Diremos que se tratou de um incidente feliz. You are a fortunate accident. Pronto, já passou. Há momentos assim. No último minuto, cedemos ao rescaldo e deixamos que a vida nos lembre, largamos a razão e vamos porque podemos ir, que se foda. É do que mais gosto, quando finalmente cedes. Reparaste como foi fácil o riso, fluente a vontade?
A verdade é que não estamos habituados a dizer os sentimentos em voz alta. Fui, por isso, tão surpresa na forma como no conteúdo, tanto no gesto como na palavra. As nossas vulnerabilidades são permeáveis. Tocam-se, conhecem-se, misturam-se. Sei o teu medo mas não me mete medo. É um elemento decorativo que convém não perder de vista, claro, importante para que nos mantenhamos alerta. Afinal, já cruzámos todos os caminhos possíveis, já testámos todos os tempos verbais. Não há para onde irmos e há nisso a beleza de podemos ir agora aonde quisermos, sem passado e sem futuro. Diz a palavra e deixa arder.

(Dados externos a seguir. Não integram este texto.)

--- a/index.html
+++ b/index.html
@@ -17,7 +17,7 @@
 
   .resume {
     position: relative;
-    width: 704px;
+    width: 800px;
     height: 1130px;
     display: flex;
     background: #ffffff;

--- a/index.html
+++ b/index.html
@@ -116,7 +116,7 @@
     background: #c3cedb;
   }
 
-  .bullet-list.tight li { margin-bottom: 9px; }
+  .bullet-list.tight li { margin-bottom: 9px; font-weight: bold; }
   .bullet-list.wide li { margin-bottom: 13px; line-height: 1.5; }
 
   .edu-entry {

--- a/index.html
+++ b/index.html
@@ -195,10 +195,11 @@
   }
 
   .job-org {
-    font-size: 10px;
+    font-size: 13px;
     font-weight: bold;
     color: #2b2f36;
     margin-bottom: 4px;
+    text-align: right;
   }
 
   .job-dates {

Além do mais, foste quem me falou do ridículo de se amar muito, o contraditório de se medir o que não é de medir. Mesmo a canção é uma falácia: os sentimentos, como a identidade, são pessoais e intransmissíveis. Existem por si, bastam-se por si. Não sei por isso o quanto gosto de ti, se é pouco ou se é demasiado. Não sei sequer se isso importa. Já tu, parece-me, gostas demasiado de mim. Tanto, ao ponto de quereres proteger-me.